The expected answer holds every line from the first line of the data below through the line containing "total: 1669.72 -> 1660.05", exactly as written, and no other line.

## EXCERPTED DATA
* * * * *

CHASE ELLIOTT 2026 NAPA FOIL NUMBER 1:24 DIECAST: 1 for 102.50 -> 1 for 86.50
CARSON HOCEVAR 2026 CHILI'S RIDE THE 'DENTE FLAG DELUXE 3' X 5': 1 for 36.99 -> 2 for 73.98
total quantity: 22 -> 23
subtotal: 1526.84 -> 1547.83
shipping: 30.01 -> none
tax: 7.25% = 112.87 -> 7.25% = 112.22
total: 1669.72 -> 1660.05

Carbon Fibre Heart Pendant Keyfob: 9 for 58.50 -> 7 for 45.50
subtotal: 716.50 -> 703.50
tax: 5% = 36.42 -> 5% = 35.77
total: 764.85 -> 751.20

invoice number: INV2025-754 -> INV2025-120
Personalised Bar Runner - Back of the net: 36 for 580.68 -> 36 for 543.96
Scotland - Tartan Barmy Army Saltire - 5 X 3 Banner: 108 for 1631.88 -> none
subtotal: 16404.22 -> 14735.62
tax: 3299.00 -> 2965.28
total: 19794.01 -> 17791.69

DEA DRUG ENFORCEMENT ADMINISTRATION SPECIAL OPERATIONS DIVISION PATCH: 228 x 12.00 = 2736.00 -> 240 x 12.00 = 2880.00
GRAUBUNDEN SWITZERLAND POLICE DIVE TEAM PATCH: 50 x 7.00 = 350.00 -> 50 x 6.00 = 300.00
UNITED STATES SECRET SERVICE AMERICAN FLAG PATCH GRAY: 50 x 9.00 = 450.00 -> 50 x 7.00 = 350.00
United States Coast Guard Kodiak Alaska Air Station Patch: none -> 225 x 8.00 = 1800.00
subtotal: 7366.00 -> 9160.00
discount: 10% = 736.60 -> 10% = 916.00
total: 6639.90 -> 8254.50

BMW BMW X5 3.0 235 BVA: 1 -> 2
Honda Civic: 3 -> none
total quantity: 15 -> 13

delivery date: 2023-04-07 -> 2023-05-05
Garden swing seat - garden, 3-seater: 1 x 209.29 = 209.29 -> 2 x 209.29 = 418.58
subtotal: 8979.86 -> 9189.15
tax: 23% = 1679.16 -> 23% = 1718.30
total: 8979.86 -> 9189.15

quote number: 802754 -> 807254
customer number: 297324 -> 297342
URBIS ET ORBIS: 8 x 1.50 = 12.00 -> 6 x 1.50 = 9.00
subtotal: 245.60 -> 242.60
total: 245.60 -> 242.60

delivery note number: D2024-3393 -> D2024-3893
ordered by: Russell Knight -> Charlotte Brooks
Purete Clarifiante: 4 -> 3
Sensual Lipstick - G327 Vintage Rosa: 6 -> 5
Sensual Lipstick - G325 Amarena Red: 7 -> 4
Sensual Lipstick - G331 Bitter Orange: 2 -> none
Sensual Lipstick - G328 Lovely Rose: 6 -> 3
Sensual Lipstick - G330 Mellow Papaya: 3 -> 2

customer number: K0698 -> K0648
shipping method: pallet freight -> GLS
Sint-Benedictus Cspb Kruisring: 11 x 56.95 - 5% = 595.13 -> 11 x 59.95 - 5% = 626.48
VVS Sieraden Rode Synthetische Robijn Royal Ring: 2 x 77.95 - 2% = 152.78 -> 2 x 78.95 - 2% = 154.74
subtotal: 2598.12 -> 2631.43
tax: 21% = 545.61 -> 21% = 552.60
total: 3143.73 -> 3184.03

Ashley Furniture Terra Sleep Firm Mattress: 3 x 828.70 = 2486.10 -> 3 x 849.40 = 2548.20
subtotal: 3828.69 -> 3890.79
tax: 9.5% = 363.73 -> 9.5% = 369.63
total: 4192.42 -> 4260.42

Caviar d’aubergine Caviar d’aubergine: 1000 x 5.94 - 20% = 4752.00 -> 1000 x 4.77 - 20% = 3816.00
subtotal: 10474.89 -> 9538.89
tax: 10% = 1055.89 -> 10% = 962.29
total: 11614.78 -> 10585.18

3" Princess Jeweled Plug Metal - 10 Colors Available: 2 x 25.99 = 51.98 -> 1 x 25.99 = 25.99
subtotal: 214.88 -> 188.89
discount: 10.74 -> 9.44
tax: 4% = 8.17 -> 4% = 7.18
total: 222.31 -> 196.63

* * * * *

## YOUR RESPONSE
CHASE ELLIOTT 2026 NAPA FOIL NUMBER 1:24 DIECAST: 1 for 102.50 -> 1 for 86.50
CARSON HOCEVAR 2026 CHILI'S RIDE THE 'DENTE FLAG DELUXE 3' X 5': 1 for 36.99 -> 2 for 73.98
total quantity: 22 -> 23
subtotal: 1526.84 -> 1547.83
shipping: 30.01 -> none
tax: 7.25% = 112.87 -> 7.25% = 112.22
total: 1669.72 -> 1660.05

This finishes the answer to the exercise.